:: Listed entries
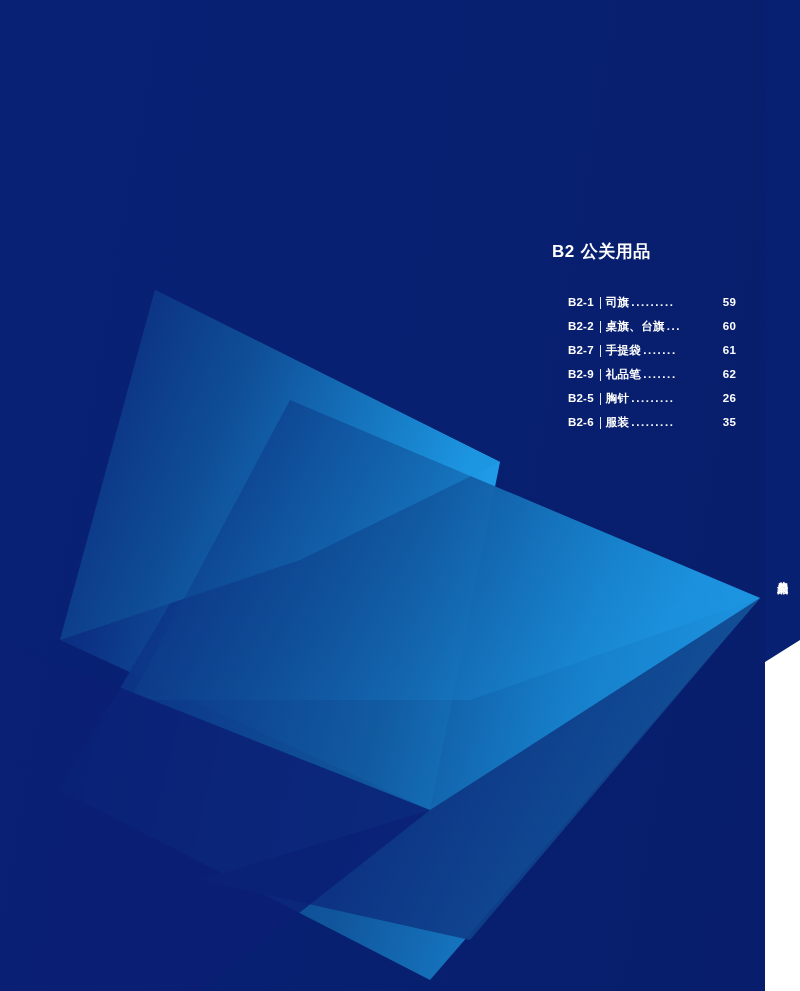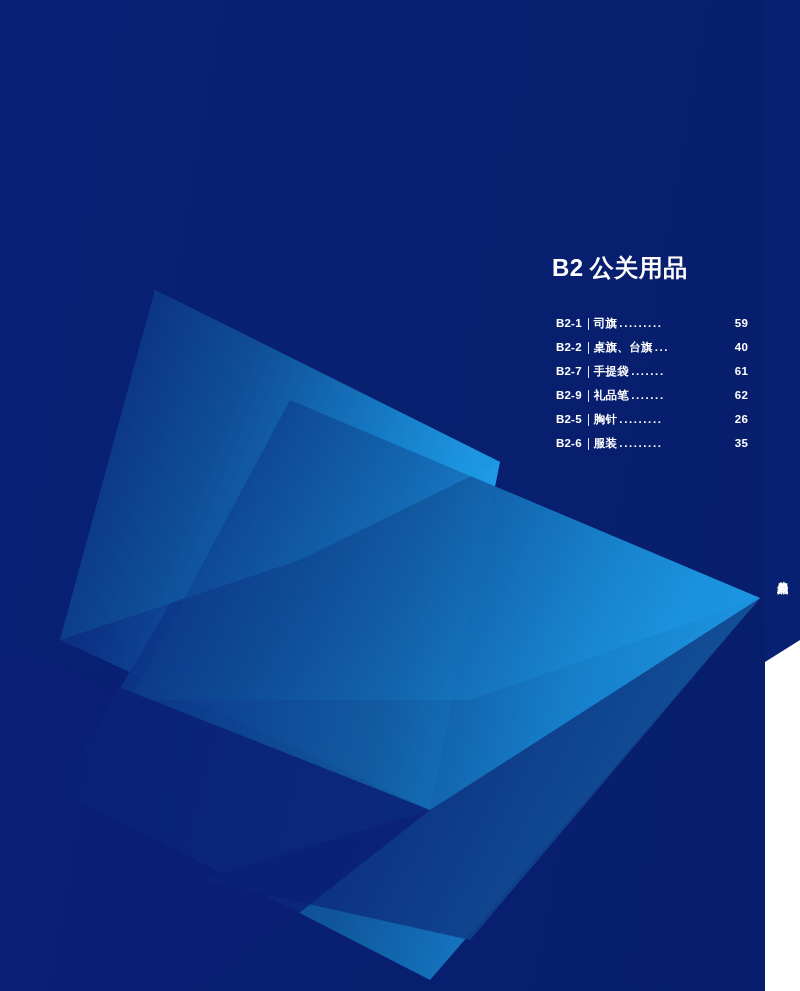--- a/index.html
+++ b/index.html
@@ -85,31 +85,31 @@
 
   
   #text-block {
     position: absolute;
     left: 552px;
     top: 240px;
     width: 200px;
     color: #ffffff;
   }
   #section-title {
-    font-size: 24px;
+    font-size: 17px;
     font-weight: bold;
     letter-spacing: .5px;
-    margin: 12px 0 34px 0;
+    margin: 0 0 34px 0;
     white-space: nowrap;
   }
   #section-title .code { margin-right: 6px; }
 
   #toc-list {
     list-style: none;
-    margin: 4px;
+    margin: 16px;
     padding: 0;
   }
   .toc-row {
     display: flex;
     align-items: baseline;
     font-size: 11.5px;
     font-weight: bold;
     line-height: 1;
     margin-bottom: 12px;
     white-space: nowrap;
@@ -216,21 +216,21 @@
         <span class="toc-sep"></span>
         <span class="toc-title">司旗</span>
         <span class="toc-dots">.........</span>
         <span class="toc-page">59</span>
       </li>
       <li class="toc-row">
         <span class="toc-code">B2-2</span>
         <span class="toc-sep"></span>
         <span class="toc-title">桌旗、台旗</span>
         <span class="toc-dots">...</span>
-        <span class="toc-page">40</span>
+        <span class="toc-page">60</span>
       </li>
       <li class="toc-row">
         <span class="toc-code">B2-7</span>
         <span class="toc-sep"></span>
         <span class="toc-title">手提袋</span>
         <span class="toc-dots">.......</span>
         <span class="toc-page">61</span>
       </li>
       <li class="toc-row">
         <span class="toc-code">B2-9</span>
::::
:: Listed entries
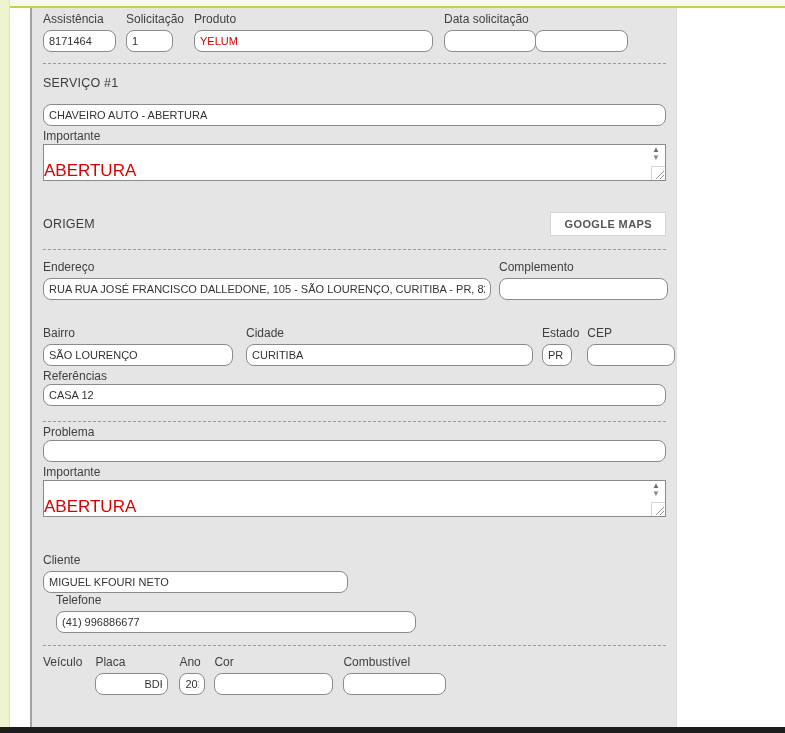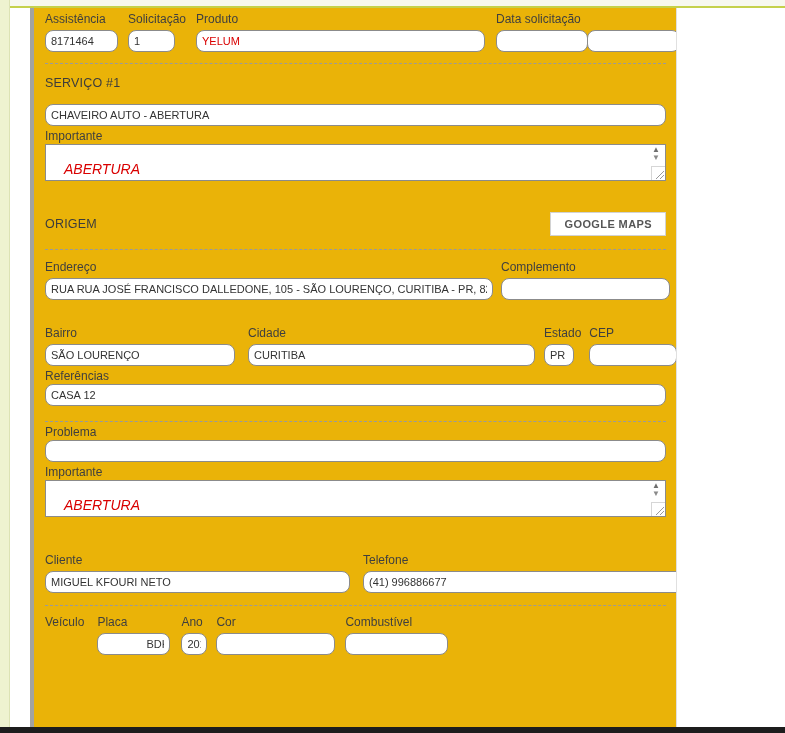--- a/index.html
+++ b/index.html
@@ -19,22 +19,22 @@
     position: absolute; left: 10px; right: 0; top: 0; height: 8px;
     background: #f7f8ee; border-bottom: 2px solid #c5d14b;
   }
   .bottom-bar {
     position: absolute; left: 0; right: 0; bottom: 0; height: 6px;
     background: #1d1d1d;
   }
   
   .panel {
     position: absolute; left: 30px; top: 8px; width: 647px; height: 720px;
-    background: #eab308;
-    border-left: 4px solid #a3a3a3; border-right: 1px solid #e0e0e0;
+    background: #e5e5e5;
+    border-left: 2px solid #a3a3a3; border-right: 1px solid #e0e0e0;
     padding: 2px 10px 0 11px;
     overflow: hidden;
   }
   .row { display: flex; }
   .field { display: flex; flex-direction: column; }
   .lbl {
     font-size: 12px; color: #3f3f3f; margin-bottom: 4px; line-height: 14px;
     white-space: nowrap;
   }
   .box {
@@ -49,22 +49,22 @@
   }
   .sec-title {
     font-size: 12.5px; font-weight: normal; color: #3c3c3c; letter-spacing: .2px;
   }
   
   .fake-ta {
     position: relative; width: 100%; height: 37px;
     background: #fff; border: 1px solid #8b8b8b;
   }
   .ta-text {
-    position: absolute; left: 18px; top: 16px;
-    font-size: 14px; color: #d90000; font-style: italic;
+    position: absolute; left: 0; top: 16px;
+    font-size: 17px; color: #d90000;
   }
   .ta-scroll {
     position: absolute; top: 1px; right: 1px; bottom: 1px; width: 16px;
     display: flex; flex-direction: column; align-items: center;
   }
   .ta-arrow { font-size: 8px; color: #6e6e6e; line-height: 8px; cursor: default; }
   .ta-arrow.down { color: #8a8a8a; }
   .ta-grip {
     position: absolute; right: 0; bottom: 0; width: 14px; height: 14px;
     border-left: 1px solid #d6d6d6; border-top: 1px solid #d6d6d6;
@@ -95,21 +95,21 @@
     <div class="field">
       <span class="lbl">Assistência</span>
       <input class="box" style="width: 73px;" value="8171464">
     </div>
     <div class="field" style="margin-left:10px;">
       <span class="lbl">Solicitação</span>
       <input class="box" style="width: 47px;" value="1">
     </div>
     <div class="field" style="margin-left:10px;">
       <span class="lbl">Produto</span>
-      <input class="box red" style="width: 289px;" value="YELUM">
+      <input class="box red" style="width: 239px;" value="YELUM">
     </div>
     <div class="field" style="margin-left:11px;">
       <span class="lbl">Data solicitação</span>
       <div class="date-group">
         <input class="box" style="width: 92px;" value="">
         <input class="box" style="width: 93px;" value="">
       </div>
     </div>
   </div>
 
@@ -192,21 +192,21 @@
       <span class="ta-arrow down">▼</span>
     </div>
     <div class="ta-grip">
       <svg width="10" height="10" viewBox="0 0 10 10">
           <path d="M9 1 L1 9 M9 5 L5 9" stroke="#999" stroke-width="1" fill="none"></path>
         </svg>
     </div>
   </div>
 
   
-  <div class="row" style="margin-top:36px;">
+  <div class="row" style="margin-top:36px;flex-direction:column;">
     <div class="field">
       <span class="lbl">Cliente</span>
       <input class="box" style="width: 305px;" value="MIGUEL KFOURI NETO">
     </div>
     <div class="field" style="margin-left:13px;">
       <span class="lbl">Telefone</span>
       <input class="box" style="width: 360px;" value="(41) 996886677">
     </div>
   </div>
::::
:: Listed entries
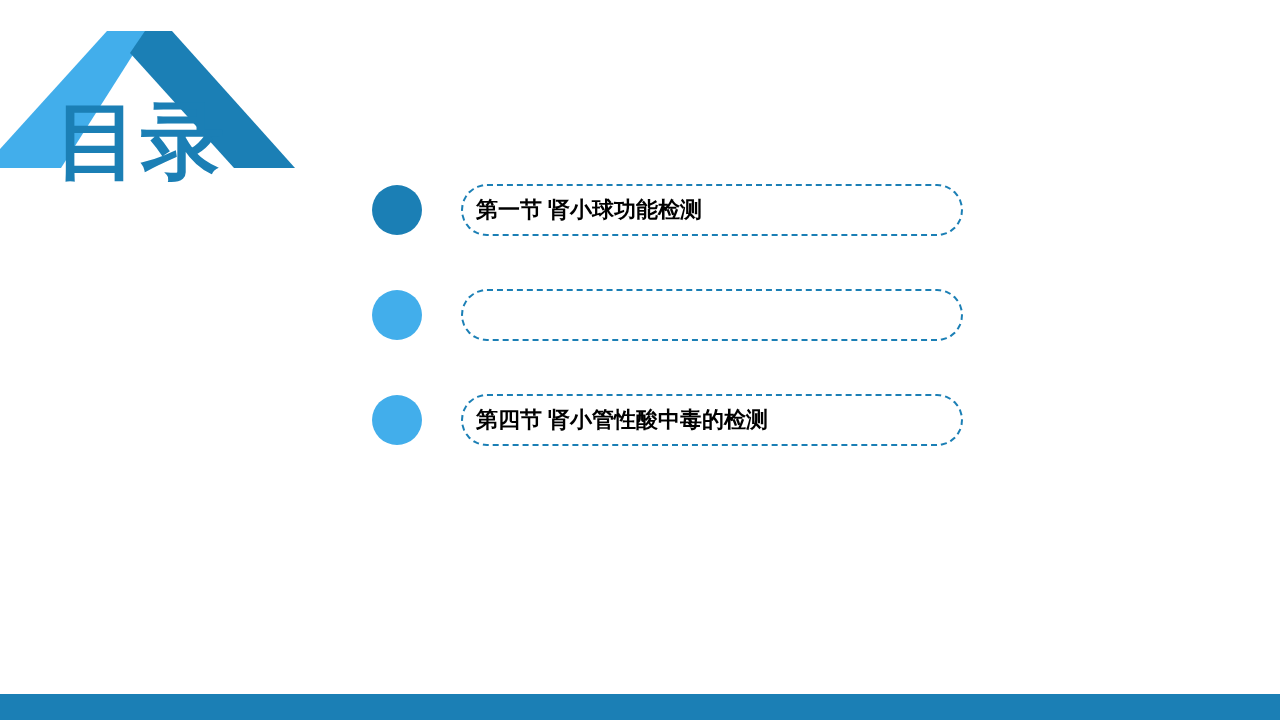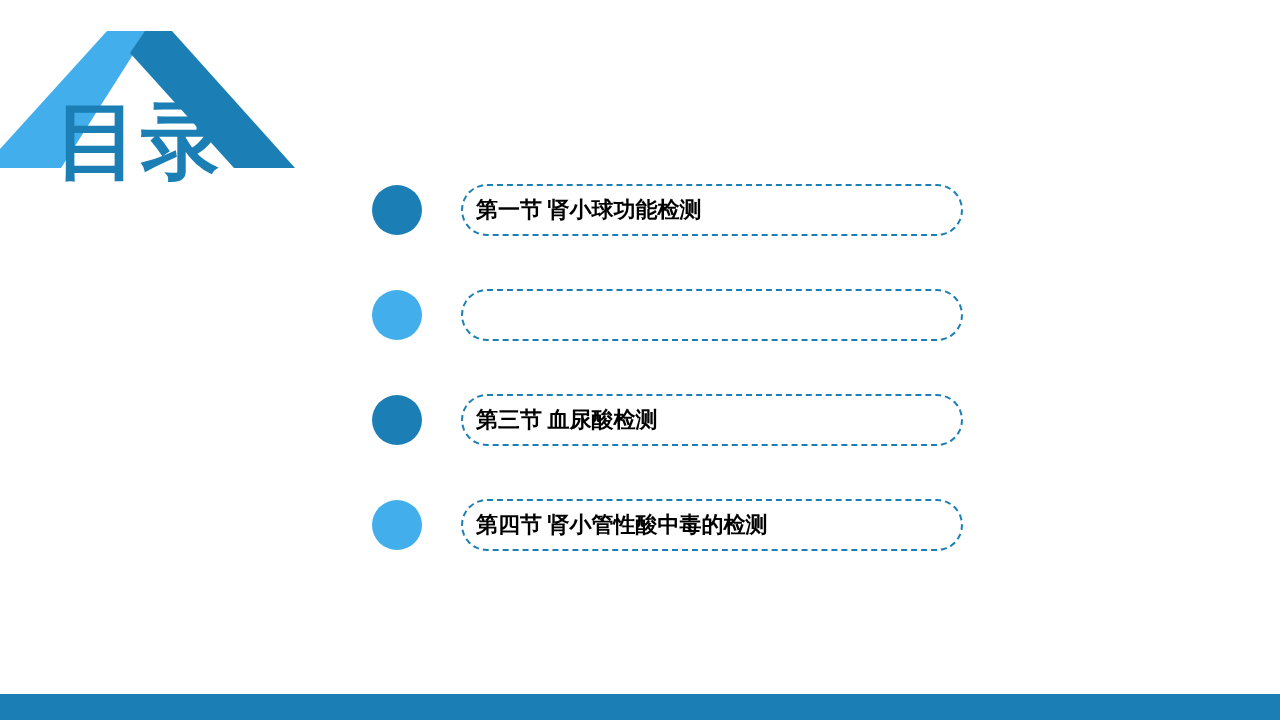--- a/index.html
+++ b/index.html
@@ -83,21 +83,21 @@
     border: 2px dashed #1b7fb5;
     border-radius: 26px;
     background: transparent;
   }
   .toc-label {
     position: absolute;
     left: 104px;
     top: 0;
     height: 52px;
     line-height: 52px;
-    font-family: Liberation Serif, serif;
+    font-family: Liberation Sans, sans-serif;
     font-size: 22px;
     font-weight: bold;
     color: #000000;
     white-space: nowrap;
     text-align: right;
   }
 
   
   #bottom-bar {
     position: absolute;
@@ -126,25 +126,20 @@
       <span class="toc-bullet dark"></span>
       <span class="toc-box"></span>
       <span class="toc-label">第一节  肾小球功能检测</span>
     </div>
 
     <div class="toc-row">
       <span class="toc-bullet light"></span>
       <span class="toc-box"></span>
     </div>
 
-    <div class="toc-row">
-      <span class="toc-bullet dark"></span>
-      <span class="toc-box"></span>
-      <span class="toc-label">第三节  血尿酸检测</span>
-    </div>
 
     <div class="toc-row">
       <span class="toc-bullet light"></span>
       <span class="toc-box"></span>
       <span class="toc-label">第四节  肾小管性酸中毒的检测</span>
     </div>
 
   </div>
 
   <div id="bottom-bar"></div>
::::
**Task goal**
Every line in the data above that contains the word "field" should be copied.

**Response to this task**
   .field { display: flex; flex-direction: column; }
     <div class="field">
     <div class="field" style="margin-left:10px;">
     <div class="field" style="margin-left:10px;">
     <div class="field" style="margin-left:11px;">
     <div class="field">
     <div class="field" style="margin-left:13px;">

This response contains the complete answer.